Subarrays can be reversed together

In [None]:
x3[:, :, 0]

In [None]:
x3[:, ::-1, 0]

In [None]:
x3[::-1, ::-1, 0]

Reshaping arrays

In [None]:
grid = np.arange(1, 10)
grid

In [None]:
grid_modified = grid.reshape((3, 3))
print(grid_modified)

In [None]:
x = np.array([1, 2, 3])
y = np.array([3, 2, 1])
np.concatenate([x, y])

In [None]:
grid = np.array([[1, 2, 3],
                 [4, 5, 6]])


# concatenate along the first axis
np.concatenate([grid, grid])


In [None]:
# concatenate along the second axis
np.concatenate([grid, grid], axis = 1)

In [None]:
x = np.array([1, 2, 3])
grid = np.array([[9, 8, 7],
                 [6, 5, 4]])

# vertically stack the arrays
np.vstack([x, grid])

In [None]:
grid

In [None]:
# horizontally stack the arrays
y = np.array([[99],
              [99]])
np.hstack([grid, y])

### Sets

Sets are unordered collections of distinct hashable objects.

In [None]:
nodes = set ([2 ,4 ,6 ,8 ,10 ,12])
nodes

In [None]:
nodes.add (14)
nodes

In [None]:
nodes.add (6) # adding a single item at a time
print(nodes)
nodes.update ([6 ,14]) # item adding multiple items at a time
print(nodes)

In [None]:
word = "an -ti -dis -es -tab -lish -ment -ar -i-an - ism " # syllabified
word = word.replace ("-","")
letters = set(word)
count = len(letters)

In [None]:
count

In [None]:
count = len(set("floc -ci -nau -ci -ni -hil -i-pil -i-fi -ca - tion ".replace("-","")))
count

##### Dictionaries

Dictionaries are mappings from key objects to value objects.

In [None]:
md = {}
md = dict ()
age = {'tim': 29, 'jim': 31, 'pam': 27}
age ['tim']


In [None]:
age ['tim'] = age ['tim'] + 1


In [None]:
age ['tim']

In [None]:
age ['tim'] += 1
age['tim']

In [None]:
age ['tom'] = 45

In [None]:
age.keys()

In [None]:
age.values()

In [None]:
age['tim'] ## a way to get the values of a specific key

In [None]:
for name in sorted (age.keys() , reverse = True ):
    print (name , age[name])

#### List comprehension

In [None]:
numbers = [0, 1, 2, 3, 4, 5, 6, 7, 8, 9, 10]
squares = []
for n in numbers :
    squares.append (n*n)

In [None]:
print(numbers, squares)


If we just care about the squares we can do the following 

In [None]:
squares = [n*n for n in range (0 ,11)]

In [None]:
squares

We can do multiple iterations. 

In [None]:
[(i, j) for i in range(2) for j in range(3)]

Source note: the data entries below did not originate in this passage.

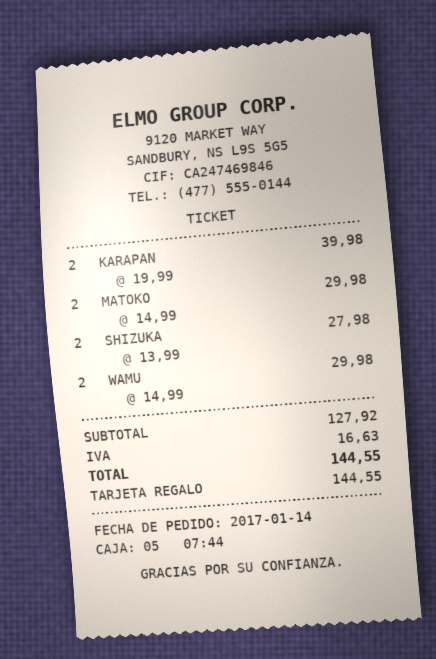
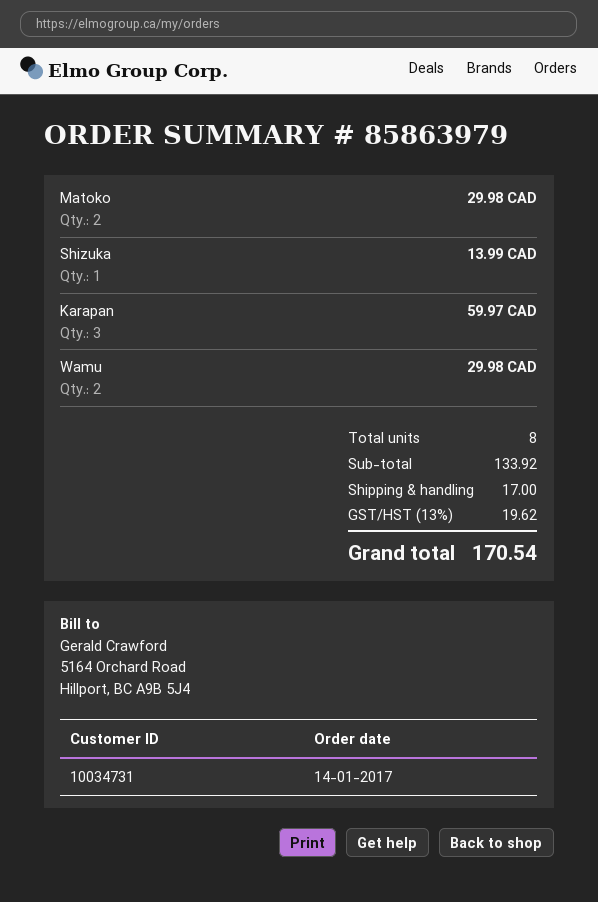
KARAPAN: 2 for 39.98 -> 3 for 59.97
SHIZUKA: 2 for 27.98 -> 1 for 13.99
subtotal: 127.92 -> 133.92
shipping: none -> 17.00
tax: 16.63 -> 19.62
total: 144.55 -> 170.54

We can also integrate conditionals inside the iterator:

In [None]:
[val for val in range(20) if val % 3 > 0]

Which is equivalent of running the following:

In [None]:
L = []
for val in range(20):
    if val % 3:
        L.append(val)
L

We can also make set comprehension using curly braces:

In [1]:
{n**2 for n in range(12)}


{0, 1, 4, 9, 16, 25, 36, 49, 64, 81, 100, 121}

Recall that a `set` is a collection that contains no duplicates. The `set` comprehension respects this rule, and eliminates any duplicate entries:

In [None]:
{a % 3 for a in range(1000)}

You can also make `dict` comprehension. 

In [3]:
{x:x**2 for x in range(6)}

{0: 0, 1: 1, 2: 4, 3: 9, 4: 16, 5: 25}

##### Functions

In [None]:
def add (a,b):
    result = a + b
    return result

In [None]:
add(2,9)

In [None]:
def password ( length ):
    characters = " abcdefghijklmnopqrstuvwxyz "
    pw = str ()
    for i in range ( length ):
        pw = pw + random . choice ( characters )
    return pw

In [None]:
password(12)

Let's use define a (silly) function. We'll just showcase the use of a `for` loop and a `if/elif` statement.

In [None]:
def dont_print_tom_pam(names):
    '''Iterate over the names dictionary, dont print out the names tom or pam'''
    for name in names.keys():
        if name is 'tom':
            break
        elif name is 'pam':
            break
        print(name)

In [None]:
dont_print_tom_pam(age) ## executing the function on the age dictionary 

### Plotting 

Let's make some plots. Matplotlib.pyplot is the most widely used library for plotting in Python. Remember we imported it as `plt`

In [None]:
# Generate data to plot
x = np.linspace(0, 10, 200)
y = np.sin(x)


In [None]:
plt.plot(x,y)
plt.title('Plotting Sine in Python is Easy as 123', fontsize = 18)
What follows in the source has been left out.